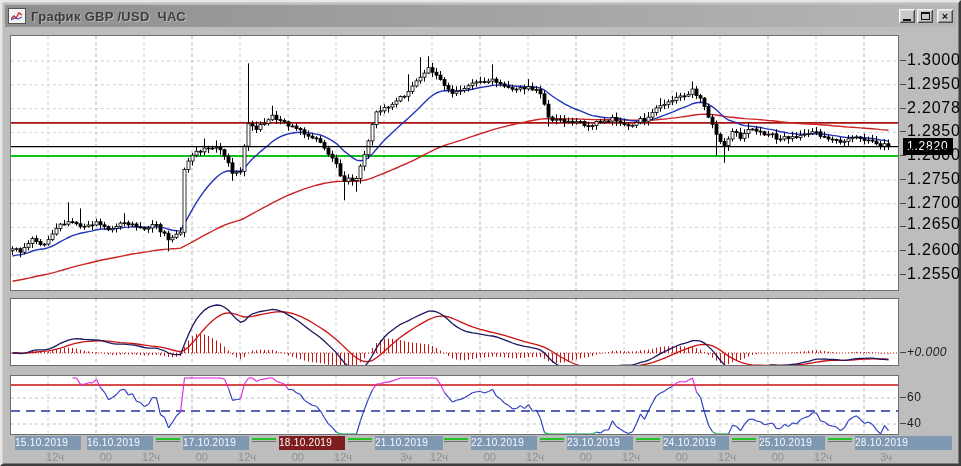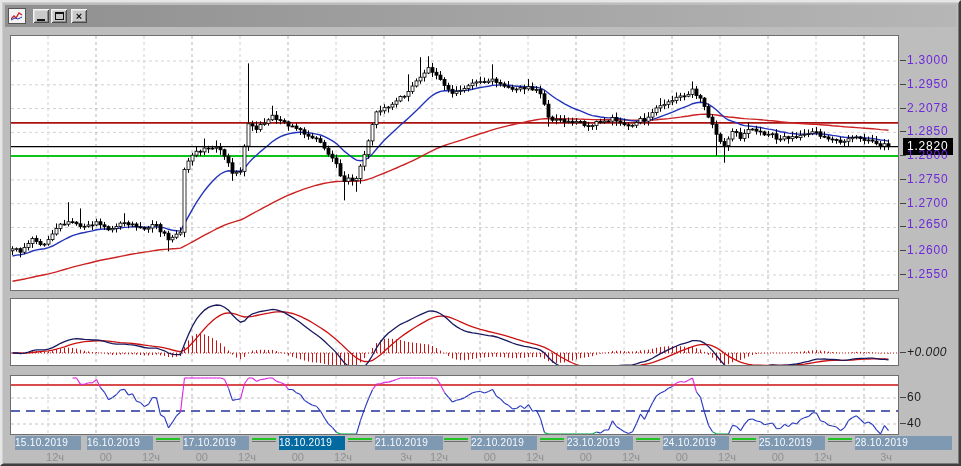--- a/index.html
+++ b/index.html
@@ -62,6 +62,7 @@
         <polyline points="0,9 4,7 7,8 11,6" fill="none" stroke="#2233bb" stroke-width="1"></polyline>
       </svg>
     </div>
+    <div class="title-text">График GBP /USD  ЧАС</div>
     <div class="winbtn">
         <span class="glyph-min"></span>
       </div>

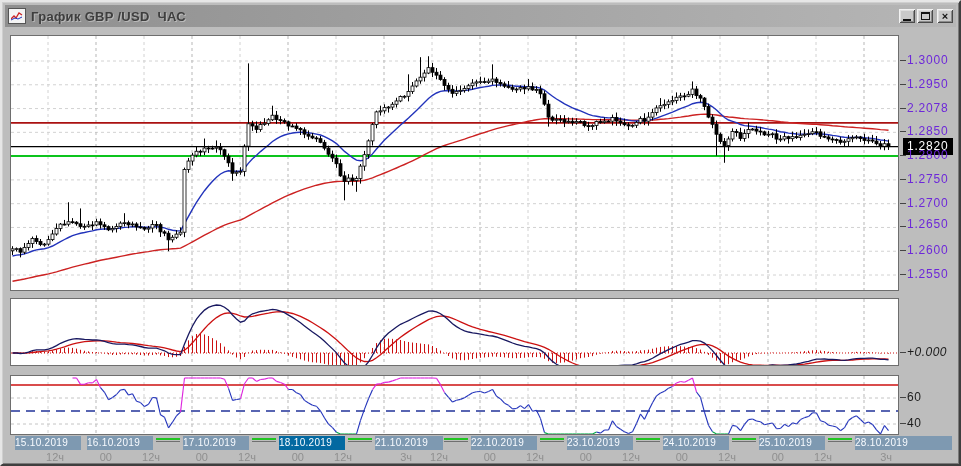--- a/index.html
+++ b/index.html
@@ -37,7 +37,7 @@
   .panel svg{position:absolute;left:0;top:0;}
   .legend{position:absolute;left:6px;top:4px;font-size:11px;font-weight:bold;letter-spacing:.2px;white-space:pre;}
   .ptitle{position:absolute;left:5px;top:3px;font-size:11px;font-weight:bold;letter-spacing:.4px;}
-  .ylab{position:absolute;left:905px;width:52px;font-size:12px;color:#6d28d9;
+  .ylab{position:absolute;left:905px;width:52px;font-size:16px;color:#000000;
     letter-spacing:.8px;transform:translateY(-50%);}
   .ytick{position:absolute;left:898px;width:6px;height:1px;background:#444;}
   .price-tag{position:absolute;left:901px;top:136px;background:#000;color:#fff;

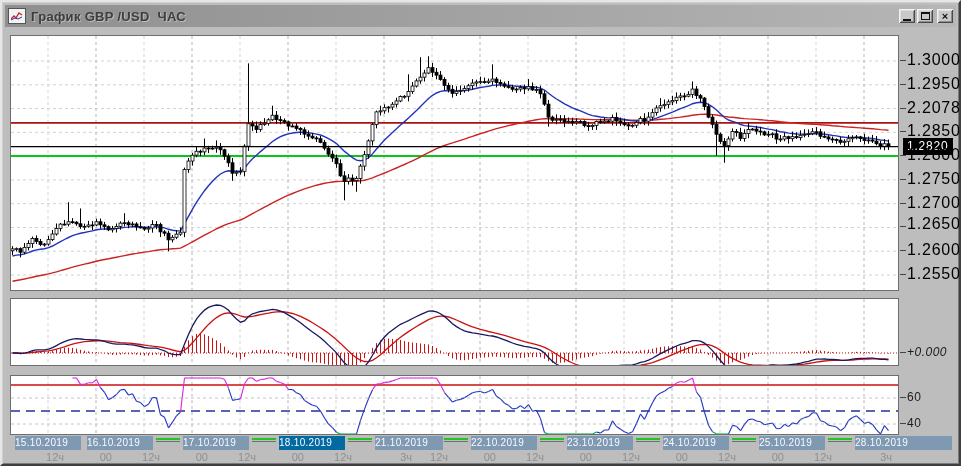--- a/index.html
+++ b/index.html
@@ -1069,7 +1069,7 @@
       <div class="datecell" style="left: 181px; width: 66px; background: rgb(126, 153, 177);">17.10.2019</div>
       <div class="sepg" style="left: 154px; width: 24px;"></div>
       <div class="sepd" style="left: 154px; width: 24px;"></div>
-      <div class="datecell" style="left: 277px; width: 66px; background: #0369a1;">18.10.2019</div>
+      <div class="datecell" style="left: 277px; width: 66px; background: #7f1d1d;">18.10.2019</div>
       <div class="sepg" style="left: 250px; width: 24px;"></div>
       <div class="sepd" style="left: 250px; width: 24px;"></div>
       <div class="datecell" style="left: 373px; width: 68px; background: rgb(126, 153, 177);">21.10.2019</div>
━━━━━━━━━━━━━━━━
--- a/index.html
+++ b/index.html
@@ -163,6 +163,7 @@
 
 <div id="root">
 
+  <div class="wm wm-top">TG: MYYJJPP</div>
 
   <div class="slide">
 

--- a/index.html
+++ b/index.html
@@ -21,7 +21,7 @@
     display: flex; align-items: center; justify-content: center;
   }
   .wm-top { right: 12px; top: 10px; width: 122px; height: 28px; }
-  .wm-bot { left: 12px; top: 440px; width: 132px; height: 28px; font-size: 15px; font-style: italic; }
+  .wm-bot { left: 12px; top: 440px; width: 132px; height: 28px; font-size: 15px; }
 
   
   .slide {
━━━━━━━━━━━━━━━━
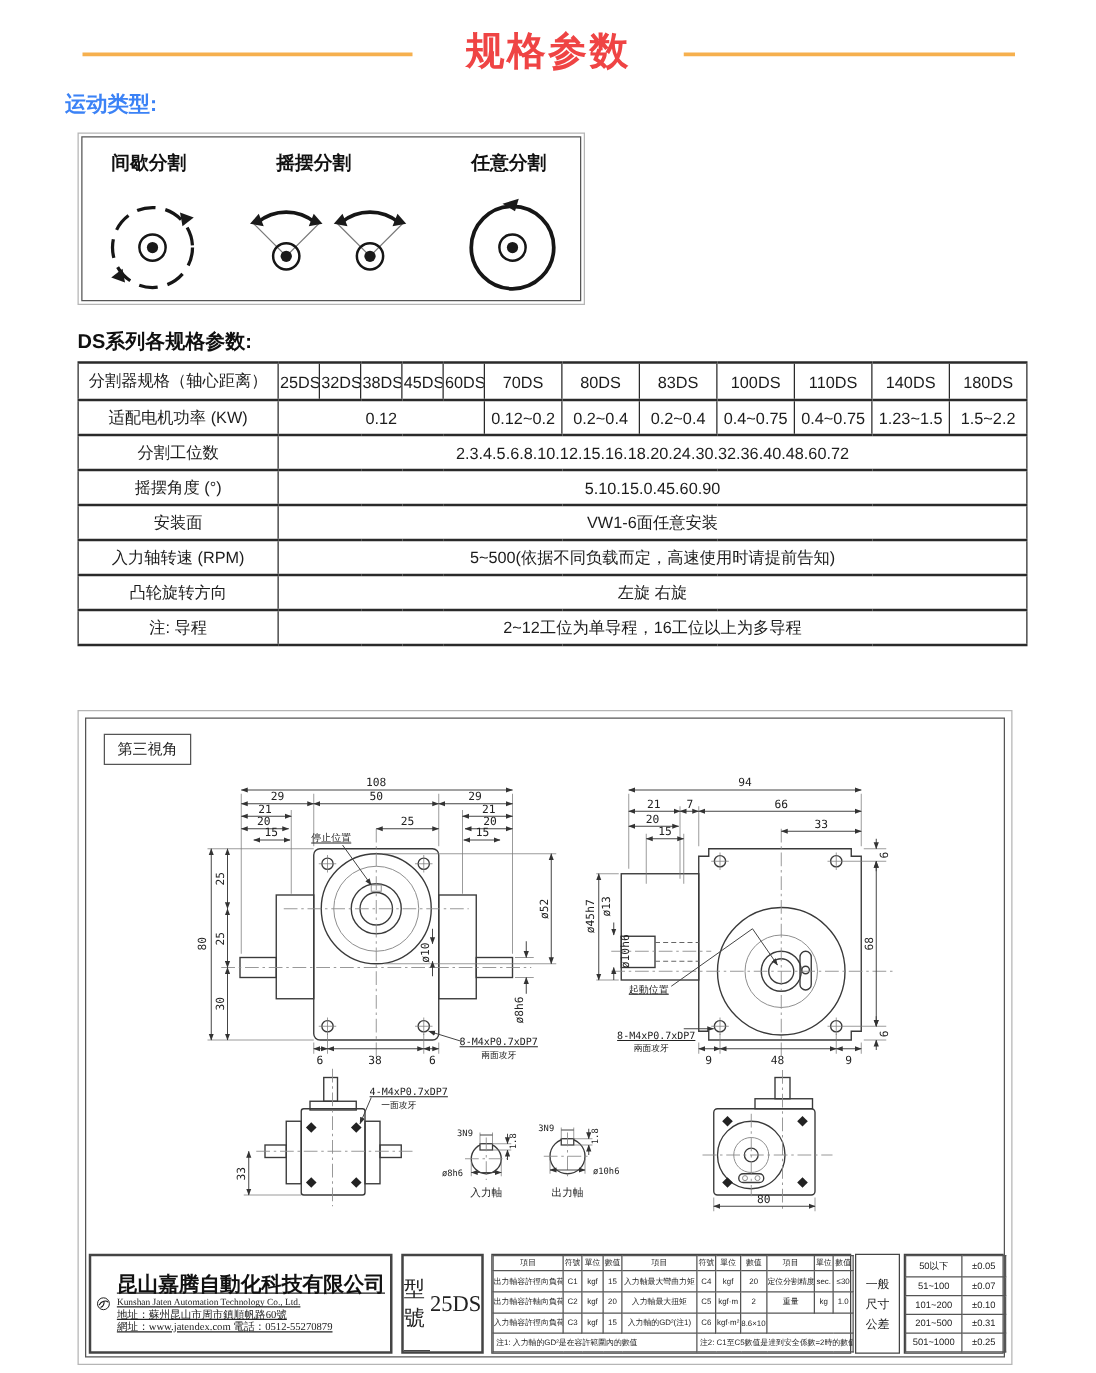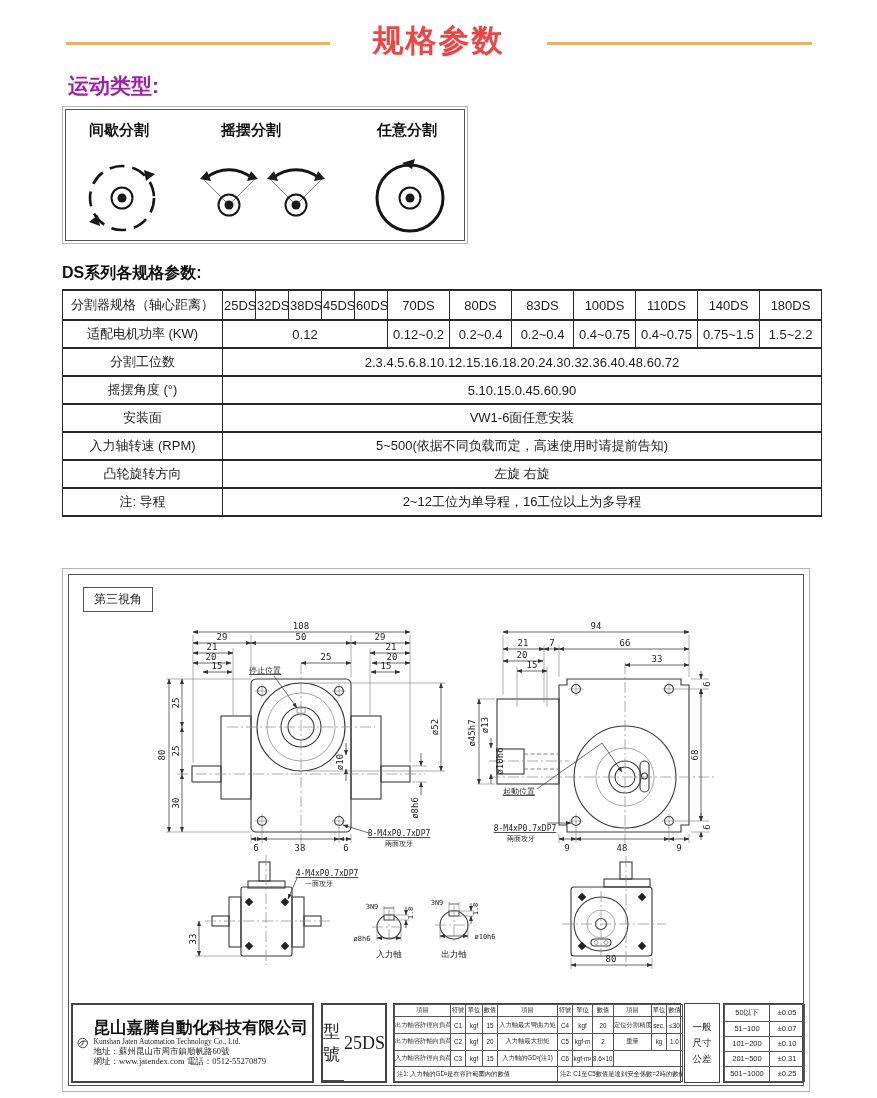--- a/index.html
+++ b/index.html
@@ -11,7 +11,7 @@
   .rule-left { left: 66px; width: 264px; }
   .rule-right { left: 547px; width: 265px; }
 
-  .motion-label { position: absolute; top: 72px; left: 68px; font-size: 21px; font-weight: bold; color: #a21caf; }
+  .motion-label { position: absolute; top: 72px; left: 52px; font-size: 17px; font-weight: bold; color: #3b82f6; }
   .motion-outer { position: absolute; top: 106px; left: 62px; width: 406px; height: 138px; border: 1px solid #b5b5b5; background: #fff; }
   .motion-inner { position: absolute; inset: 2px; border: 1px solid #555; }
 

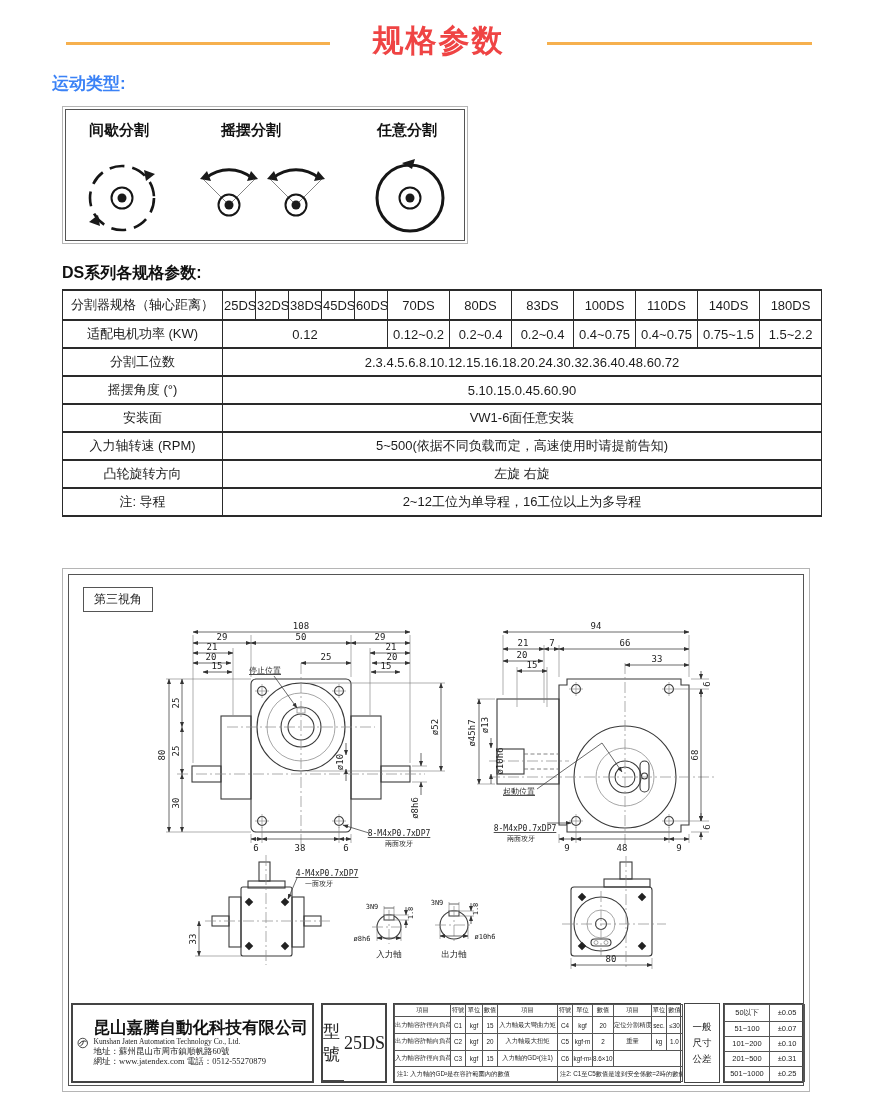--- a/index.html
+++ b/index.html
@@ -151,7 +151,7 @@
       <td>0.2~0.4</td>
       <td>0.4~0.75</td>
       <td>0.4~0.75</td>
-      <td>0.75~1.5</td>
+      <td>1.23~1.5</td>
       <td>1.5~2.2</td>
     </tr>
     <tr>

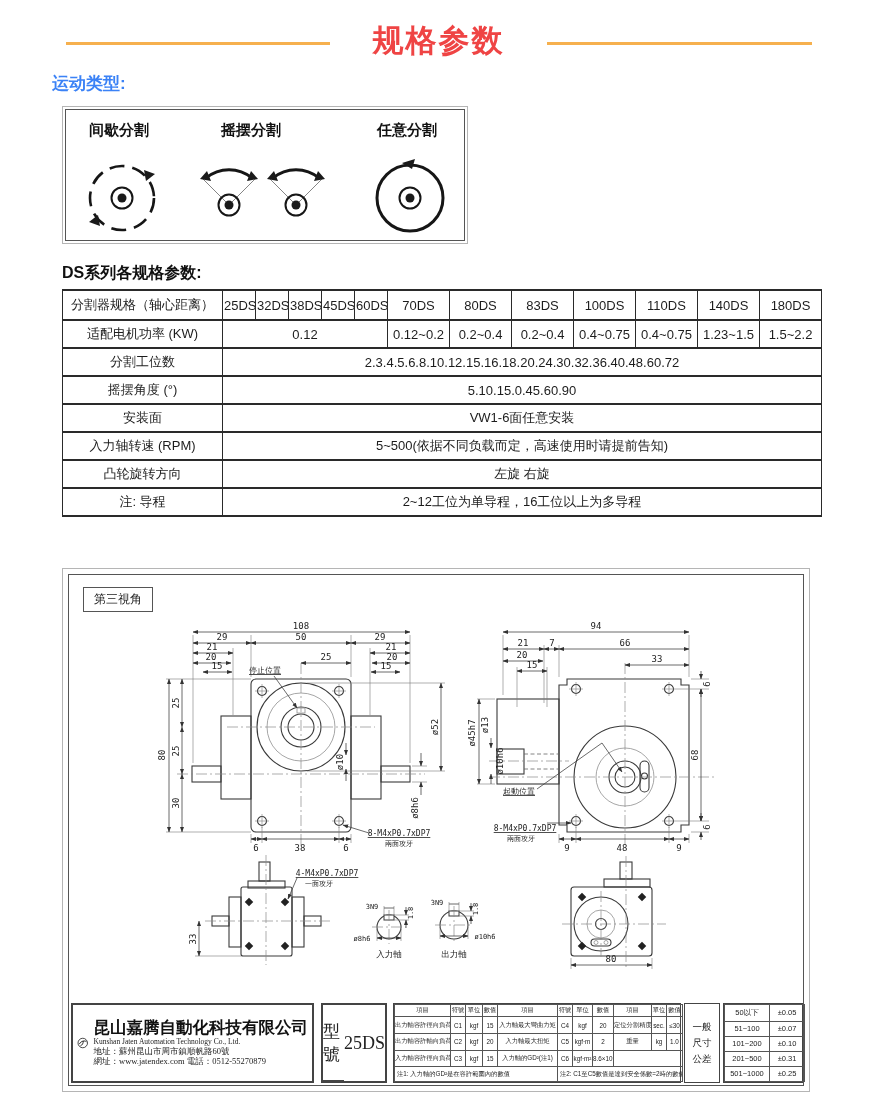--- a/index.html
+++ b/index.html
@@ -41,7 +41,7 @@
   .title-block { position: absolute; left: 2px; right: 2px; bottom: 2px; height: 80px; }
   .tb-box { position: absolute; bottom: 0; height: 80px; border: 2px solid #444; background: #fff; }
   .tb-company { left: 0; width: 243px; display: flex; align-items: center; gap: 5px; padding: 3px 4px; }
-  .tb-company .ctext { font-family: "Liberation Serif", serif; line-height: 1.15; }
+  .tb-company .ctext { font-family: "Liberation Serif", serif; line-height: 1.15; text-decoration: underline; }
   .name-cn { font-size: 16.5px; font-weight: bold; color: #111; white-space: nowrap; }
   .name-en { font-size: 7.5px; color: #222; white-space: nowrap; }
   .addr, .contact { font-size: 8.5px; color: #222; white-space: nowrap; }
━━━━━━━━━━━━━━━━
PROBLEM TO WORK ON -
Going through the material above, how many lines contain the word "sepd"? Write only the number.

SOLUTION -
2